8 years ago I went into labour. I had my friends over for dinner after a day of shopping for a new car and at the mall. Contractions had been happening all day. I was in denial because 1 was a week early, had just finished work the day before, and wasn’t ready to become a mom of 2 quite yet. But like children so often do, William decided storming into the world on his own time was the way things were to happen. He continues life in this fashion too which I love.
This post isn’t meant to be a labour story. It’s not even a recap of the severe postpartum depression I would fall into – though I will blog about that soon. What I want to talk about is co-parenting and how sometimes it’s really hard.
William and I are close. We have a really strong connection. I can usually count on him not to stray too far because he just likes to be in close proximity. When he was 3 I can remember being far too touched out and asking him for space. His little face looked up lovingly and say “but can my arm touch your arm?” It doesn’t help that he is my miniature version of myself. When I look at his face I see my own smile and eyes looking back at me.
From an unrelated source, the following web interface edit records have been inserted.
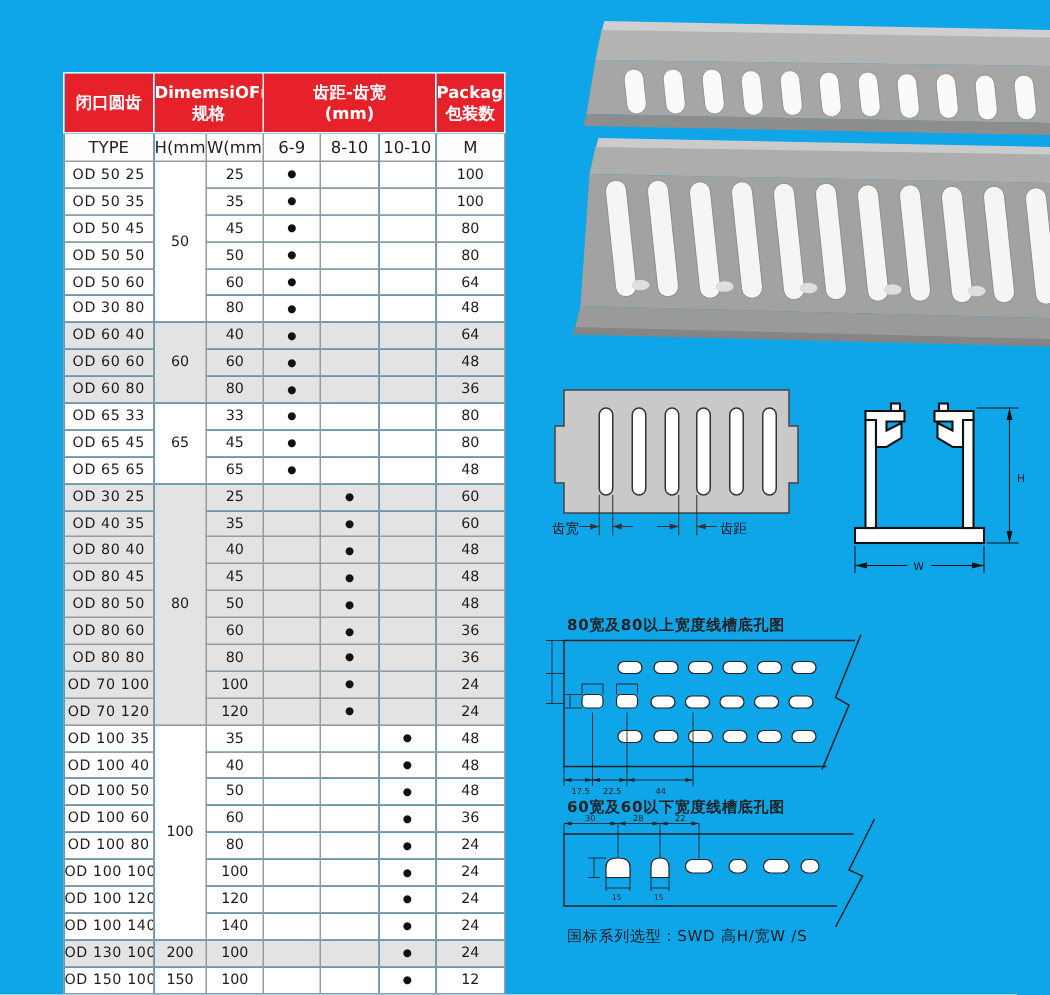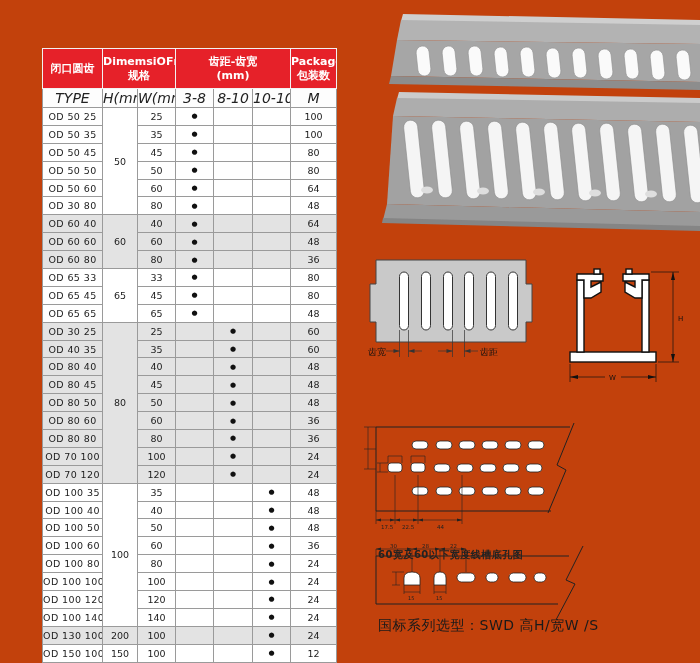--- a/index.html
+++ b/index.html
@@ -3,7 +3,7 @@
 <meta charset="utf-8">
 <style>
   html,body{margin:0;padding:0;background:#fff;}
-  .page{position:relative;width:700px;height:663px;background:#c2410c;overflow:hidden;
+  .page{position:relative;width:700px;height:663px;background:#0ea5e9;overflow:hidden;
         font-family:"DejaVu Sans","Liberation Sans",sans-serif;color:#222;}
 
   

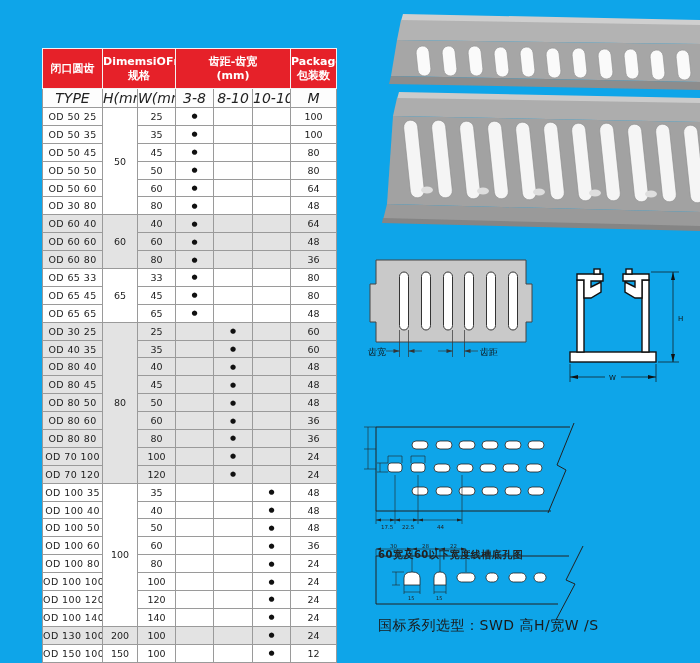--- a/index.html
+++ b/index.html
@@ -15,7 +15,7 @@
              font-size:11px;font-weight:bold;line-height:1.25;}
   tr.redrow{height:40px;}
   tr.subrow{height:19px;}
-  tr.subrow th{background:#fdfdfd;color:#222;font-size:14px;font-weight:normal;font-style:italic;}
+  tr.subrow th{background:#fdfdfd;color:#222;font-size:11px;font-weight:normal;}
   tbody tr{height:17.9px;background:#fff;padding-left:16px;}
   tbody tr.shaded td{background:#e3e3e3;}
   tbody td{font-size:9.5px;color:#1c1c1c;}

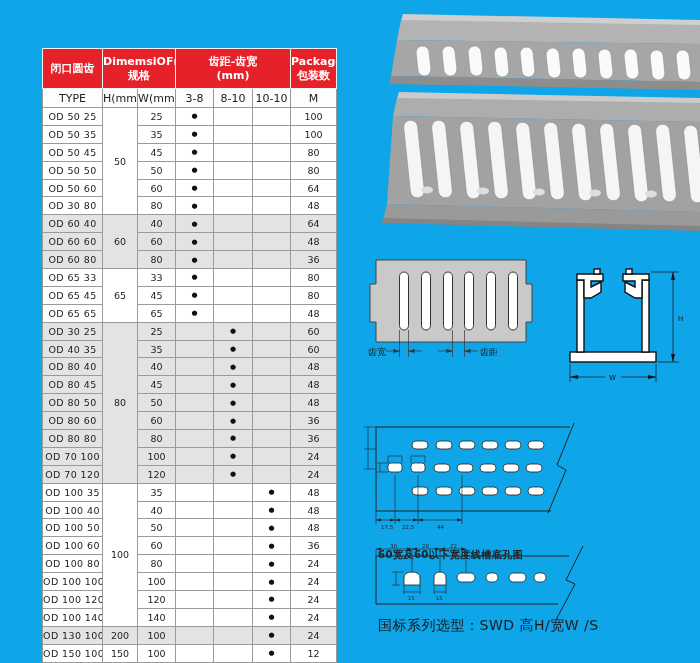--- a/index.html
+++ b/index.html
@@ -62,7 +62,7 @@
         <th>TYPE</th>
         <th>H(mm)</th>
         <th>W(mm)</th>
-        <th>3-8</th>
+        <th>6-9</th>
         <th>8-10</th>
         <th>10-10</th>
         <th>M</th>

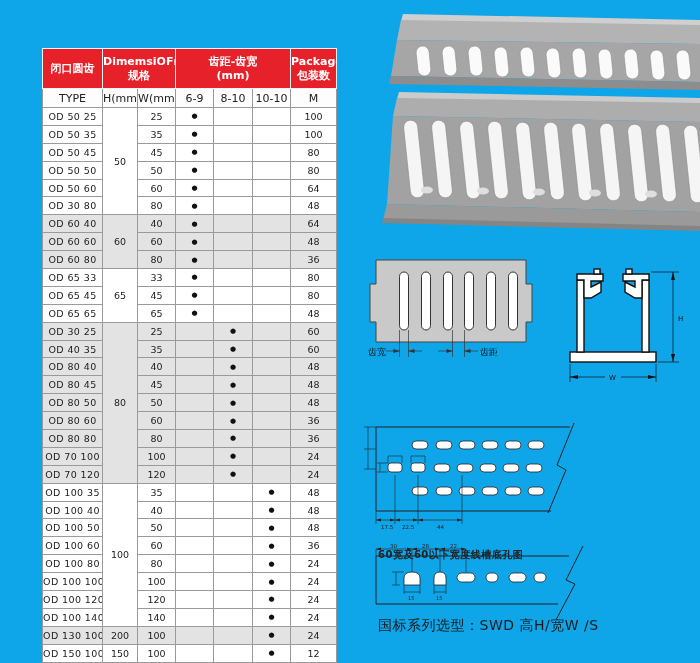--- a/index.html
+++ b/index.html
@@ -441,6 +441,7 @@
     <text x="66" y="134" font-size="7" fill="#111">W</text>
   </svg>
 
+  <div class="dtitle" id="t80">80宽及80以上宽度线槽底孔图</div>
   <svg class="holes80" width="240" height="108" viewBox="0 0 240 108">
     <path d="M208,4 L14,4 L14,88 L189,88" fill="none" stroke="#222" stroke-width="1"></path>
     <path d="M212,0 L195,42 L204,47 L186,90" fill="none" stroke="#222" stroke-width="1"></path>

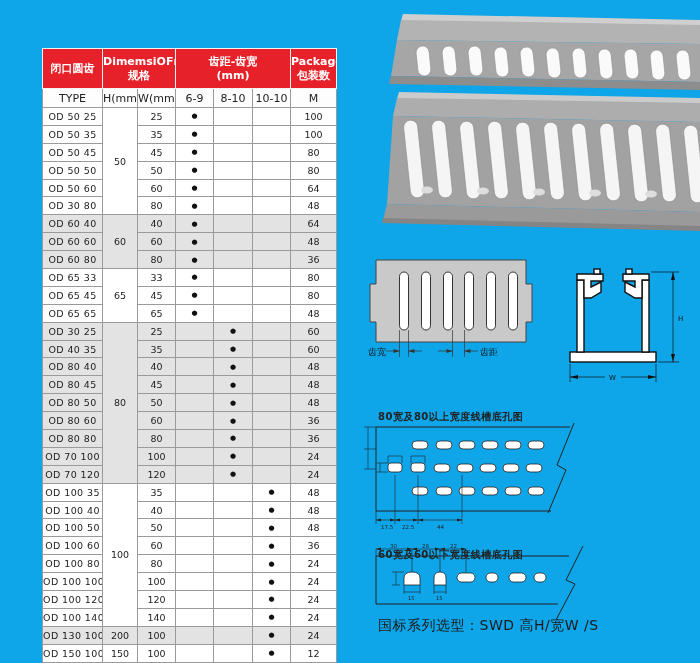--- a/index.html
+++ b/index.html
@@ -30,7 +30,7 @@
   .crosssec{position:absolute;left:543px;top:246px;}
   .dtitle{position:absolute;font-size:10px;font-weight:bold;color:#222;letter-spacing:.5px;}
   #t80{left:378px;top:410px;}
-  #t60{left:378px;top:531px;margin-top:17px;}
+  #t60{left:378px;top:531px;}
   .holes80{position:absolute;left:362px;top:423px;}
   .holes60{position:absolute;left:362px;top:542px;}
   .footer{position:absolute;left:378px;top:617px;font-size:14px;color:#1a1a1a;letter-spacing:.5px;}

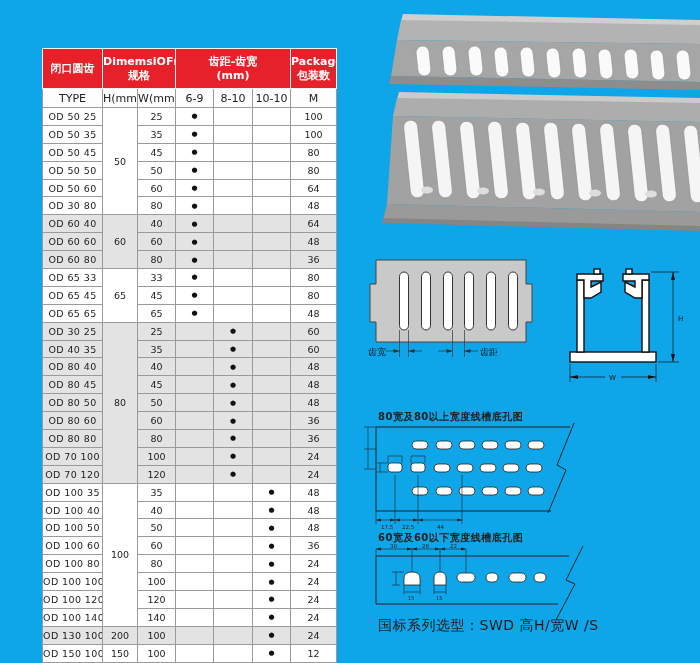--- a/index.html
+++ b/index.html
@@ -33,7 +33,7 @@
   #t60{left:378px;top:531px;}
   .holes80{position:absolute;left:362px;top:423px;}
   .holes60{position:absolute;left:362px;top:542px;}
-  .footer{position:absolute;left:378px;top:617px;font-size:14px;color:#1a1a1a;letter-spacing:.5px;}
+  .footer{position:absolute;left:378px;top:617px;font-size:10px;color:#1a1a1a;letter-spacing:.5px;}
   svg text{font-family:"DejaVu Sans","Liberation Sans",sans-serif;}
 </style>
 </head>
Tonight William is with his dad. And I’m sad. I’m sad that I won’t wake up to his little face or be able to give him morning birthday hugs. How cruel it seems for a mother to endure the tremendous work it takes to deliver a baby and 8 years later to not have that baby in her arms. But this is the reality of our family. Sometimes the children are with me and sometimes with their dad. Being separated means sometimes missing out and while it’s reality it sucks!
So I have given myself permission to feel the things I’m feeling. The nostalgia of becoming a mom of 2. The joy of watching my little bug grow up. The sadness of not having him here. The anticipation of his excitement over a balloon bouquet and chocolate cupcakes. The thrill of the biggest hug after school. The anger that it’s not fair that no matter what there’s things I will always miss out on for my kids. The peace that I’m still raising beautiful children.
William is an amazing kid. As is his sister Keelyn. Despite the sadness that I have in my heart tonight I know that he will have an amazing 8th birthday and when he does get to see me it will just add to the greatness that is his special day!